CHARLOTTE — Among the phrases to lately work their way into the Miami Heat vernacular is “connective tissue.”
And yet, now on the team’s first five-game winning streak in more than a year, there has been little connection in many aspects to how it recently has come together, as the attention turns to Tuesday night’s game against the Charlotte Hornets, the final stop on their four-game trip and the team’s second game in the NBA’s new In-Season Tournament.
During this five-game run, the Heat have won:
— Twice without Tyler Herro, who suffered a Grade 2 ankle sprain in Wednesday night’s victory over the Memphis Grizzlies at the start of this trip.
— Once without Jimmy Butler, who missed Saturday night’s victory over the Atlanta Hawks for personal reasons, and once without Kyle Lowry, who was given Sunday night’s victory over the San Antonio Spurs off for rest.
— With Kevin Love benched by coach Erik Spoelstra in the first three games, and then with Love contributing in Atlanta as a starter and then San Antonio as a game-changing reserve in his 12-point third quarter.
— With Josh Richardson ailing with back spasms and then with Richardson breaking out of his early-season funk with 16 points in Atlanta and then two game-sealing shots in San Antonio.
— With some of the worst of Duncan Robinson (1 of 10 on 3-pointers Saturday in Atlanta) and then a season best from Robinson (his game-high 26 points Sunday in San Antonio).
— With three different lineups in the last three games, a trend that now has seen the Heat use a league-high seven in this 6-4 start.
That’s not to say there haven’t also been constants, such as the defense Haywood Highsmith has provided since being injected into the opening unit at power forward, the unexpected contributions from backup point guard Dru Smith, and, of course, the mind-bending statistics from center Bam Adebayo, whose latest contribution was 24 points, 11 rebounds and six assists in Sunday’s 118-113 victory in San Antonio.
“Just finding ways to win, keep impacting winning and we’re getting the job done right now,” Adebayo said of both himself and his team. “We’re keeping the main thing the main thing. And just moving forward, keep collecting wins.”
From the depths of 1-4, it’s as if a team has found itself even while losing players along the way.
“I would have to say just the grit,” Smith said of the connective tissue of the streak. “There’s been times we’ve been down in every game, so just having that connectivity to be able to fight back, come together as a team each time in all five of those games is something I think will continue to translate and something that we’ll definitely need at some point down the road.”
As it is, the Heat still have been outscored this season, still have a negative net rating.

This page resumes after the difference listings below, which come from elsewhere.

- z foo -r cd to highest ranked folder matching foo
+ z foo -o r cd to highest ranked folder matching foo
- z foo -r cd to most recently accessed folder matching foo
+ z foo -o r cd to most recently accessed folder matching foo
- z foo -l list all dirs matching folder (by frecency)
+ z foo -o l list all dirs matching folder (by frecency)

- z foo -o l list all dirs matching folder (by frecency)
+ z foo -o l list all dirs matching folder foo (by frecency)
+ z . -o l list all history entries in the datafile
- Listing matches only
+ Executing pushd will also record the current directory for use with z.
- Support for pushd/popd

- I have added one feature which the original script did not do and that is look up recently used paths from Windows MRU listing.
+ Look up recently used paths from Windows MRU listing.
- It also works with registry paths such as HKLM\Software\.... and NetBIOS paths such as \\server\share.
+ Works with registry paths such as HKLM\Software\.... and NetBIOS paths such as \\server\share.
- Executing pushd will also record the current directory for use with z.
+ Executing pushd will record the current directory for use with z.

In Atlanta, a 21-point lead got down to six late. In San Antonio, there was the need to overcome a 19-point deficit.
“We had a tough stretch to open,” Robinson said, with a schedule that has 12 of the Heat’s first 17 on the road. “There’s been some encouraging things from that stretch, but just trying to put it together. And we have over this last stretch. It hasn’t always been pretty, but we’re growing and learning throughout the highs and lows.”

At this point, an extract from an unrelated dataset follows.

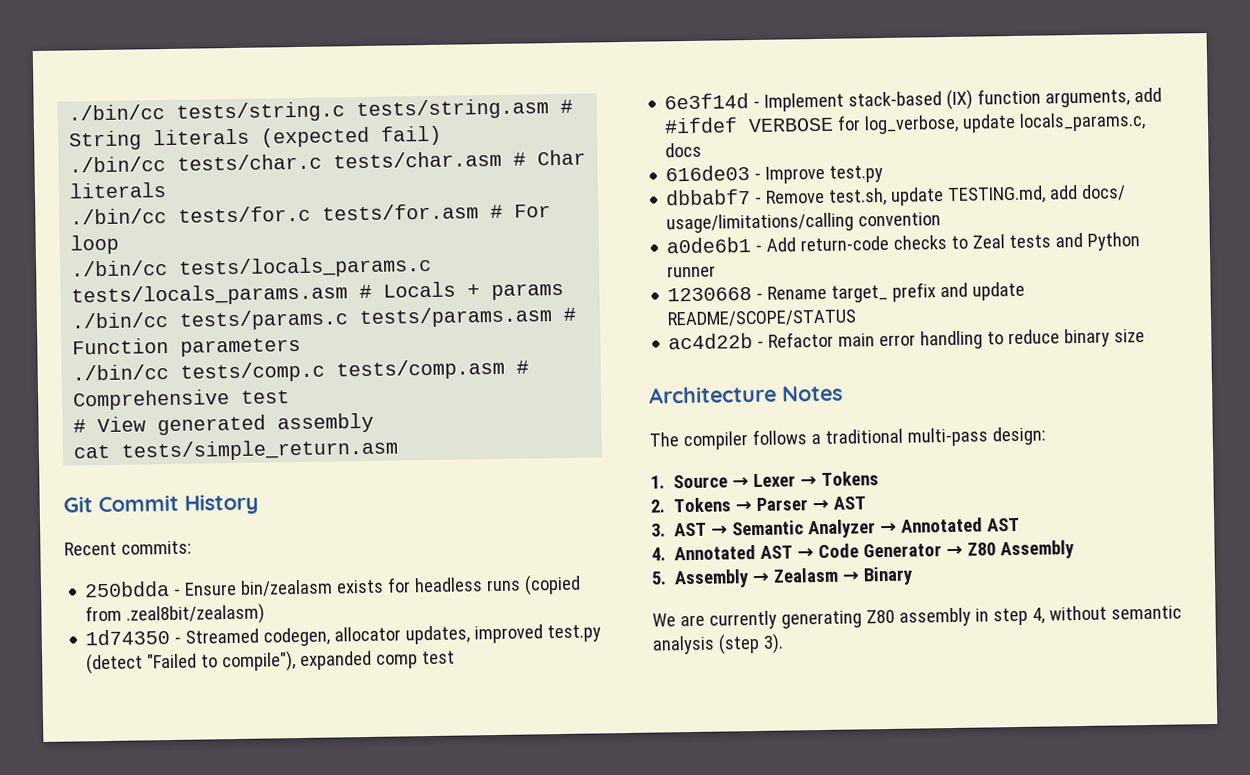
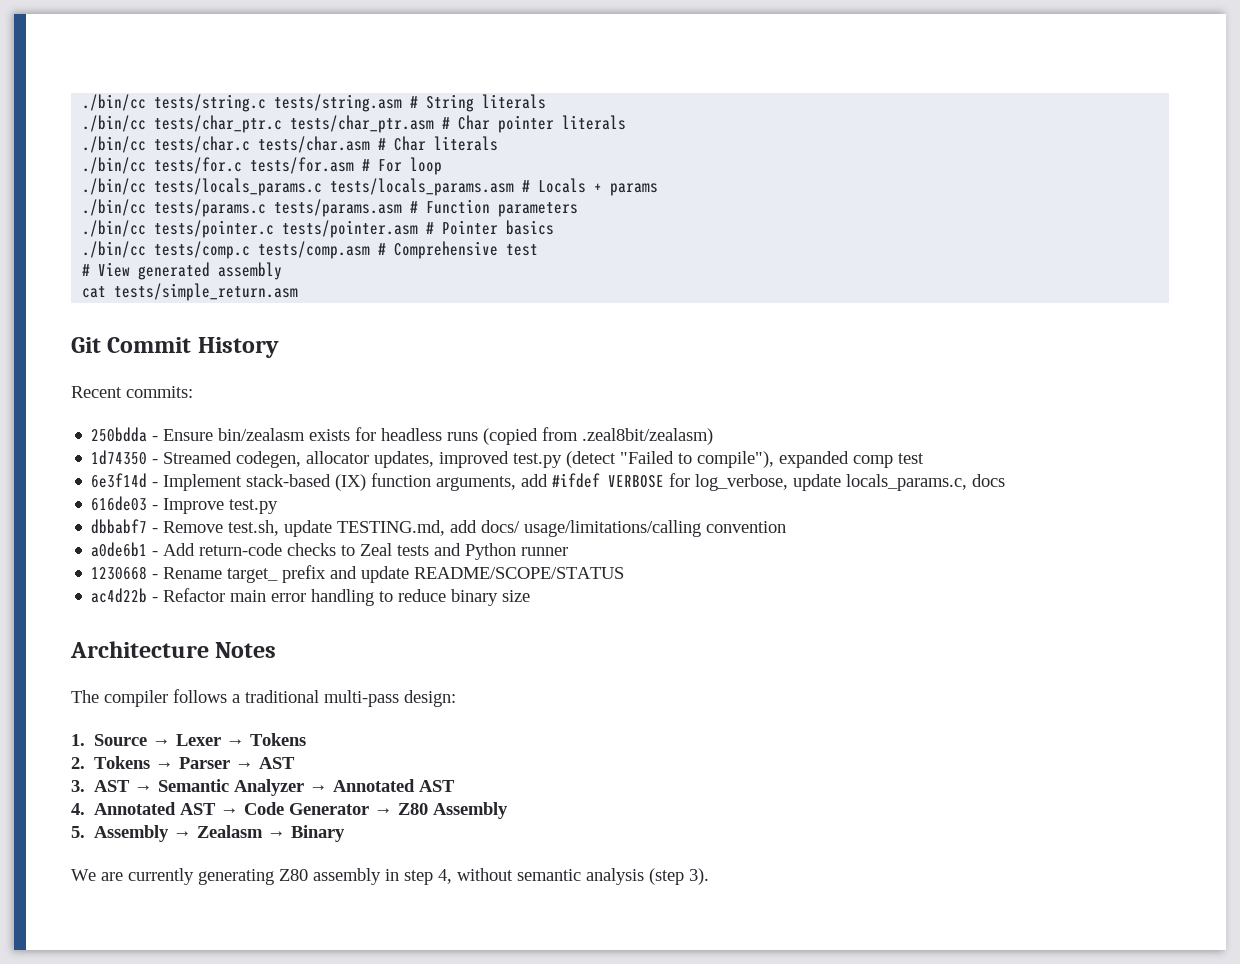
- ./bin/cc tests/string.c tests/string.asm # String literals (expected fail)
+ ./bin/cc tests/string.c tests/string.asm # String literals
+ ./bin/cc tests/char_ptr.c tests/char_ptr.asm # Char pointer literals
+ ./bin/cc tests/pointer.c tests/pointer.asm # Pointer basics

Last season, the Heat found themselves in chase mode after an uneven start, winding up seventh in the Eastern Conference and as a No. 8, before turning it around on their run to the NBA Finals.
This season, the goal has been to avoid such angst.
“I guess we started picking up great habits,” Butler said of this run against the Washington Wizards, Los Angeles Lakers, Grizzlies, Hawks and Spurs. “Win as many as you can now, in the future and later on. But I think we’re playing some really good basketball right now. We’re through it together, wins and losses. Right now, it feels good to go through the wins together.”
No matter how.
“Just coming together,” Robinson said. “Understand that we don’t have to play our A game to win and we can win in different ways. I think you saw that (Sunday). We didn’t play our best, but we just found a way.”